Electronic Thesis and Dissertation Repository

Degree

Doctor of Philosophy

Program

Civil and Environmental Engineering

Supervisor

Gregory Kopp

Abstract

Residential vinyl siding cladding system failures have been observed in high wind events. North American vinyl siding design standards allow a 64% pressure equalization factor, which yield relatively low wind load resistance for these products. The allowance is based on testing, which is questioned based on the literature review. The modified discharge equation analytical model, developed by others, accurately predict extent of pressure equalization found in scaled wind tunnel measurements.
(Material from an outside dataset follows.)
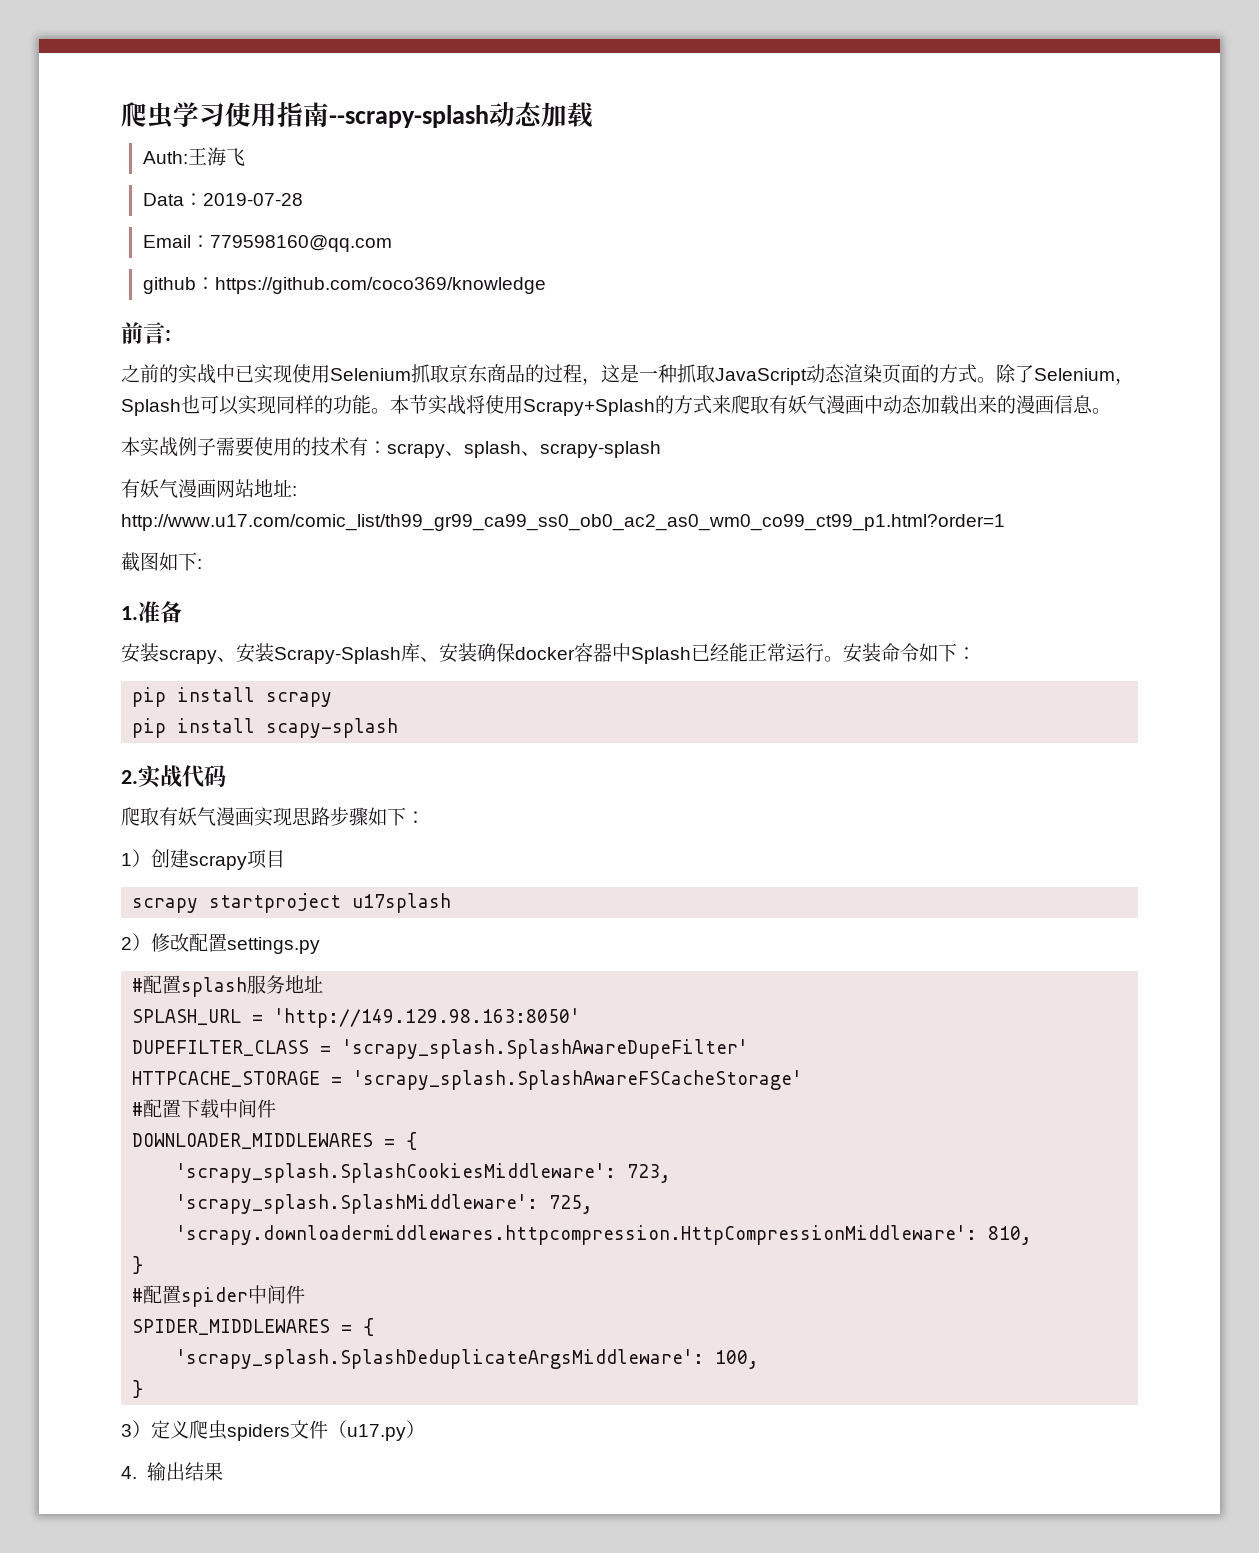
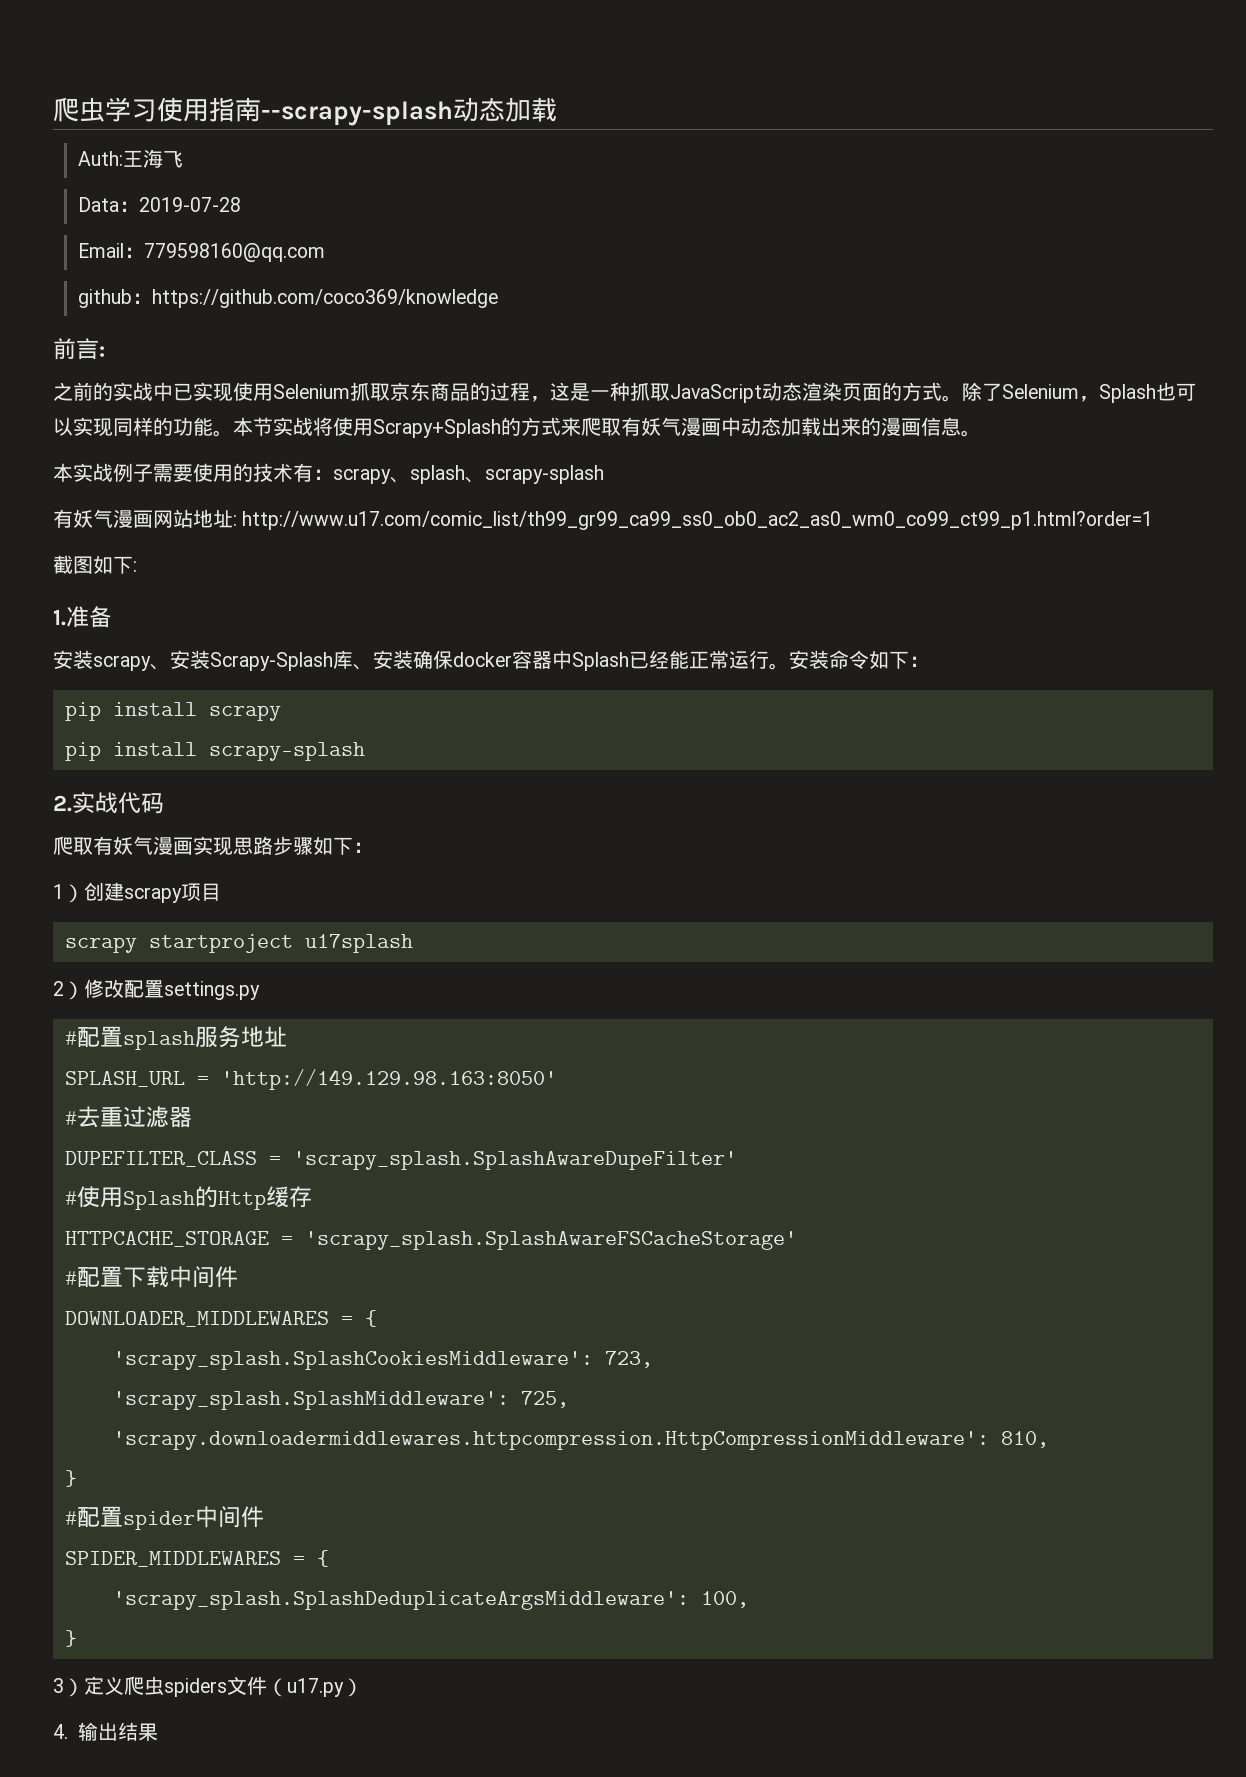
[266,718,399,738] scapy-splash -> [208,742,365,761] scrapy-splash
(581, 1018) none -> [64,1106,192,1128] // #去重过滤器
(749, 1049) none -> [64,1186,312,1210] // #使用Splash的Http缓存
The model provides value in informing testing standards, product design and forensic investigations. However, it has only been validated based on scaled wind tunnel testing which may present scaling effect errors. In this study, the analytical model is verified through testing of a full-scale simplified cladding system, a dataset collected from full-scale wind tunnel testing is analyzed, and the model is adapted to vinyl siding and compared to full-scale wind tunnel test measurements. Wall friction losses, discharge losses, and inertial effects are evaluated using the full-scale simplified cladding system. Wall friction losses were found to fall between those predicted for fully developed laminar and turbulent flow models for steady flows. Discharge losses for orifice flows into a deep (9.46mm) cavity best fit the sharpedged orifice equation while application of entrance/exit, elbow, and tee loss coefficients best fit orifice flows into a shallow (2.58mm) cavity. Use of effective slug lengths are able to capture inertial effects found in unsteady measurements. Analysis of a full-scale wind tunnel dataset for vinyl siding clad walls suggest negligible influence by sheathing air leakage and flexibility. The analytical model used in the first part of the study was found in this final part to accurately predict vinyl siding pressure equalization performance. The model is then used to show that a factor of 10 increase in open area and a reduction of cavity depth to 4mm was required for the 64% allowance in the code.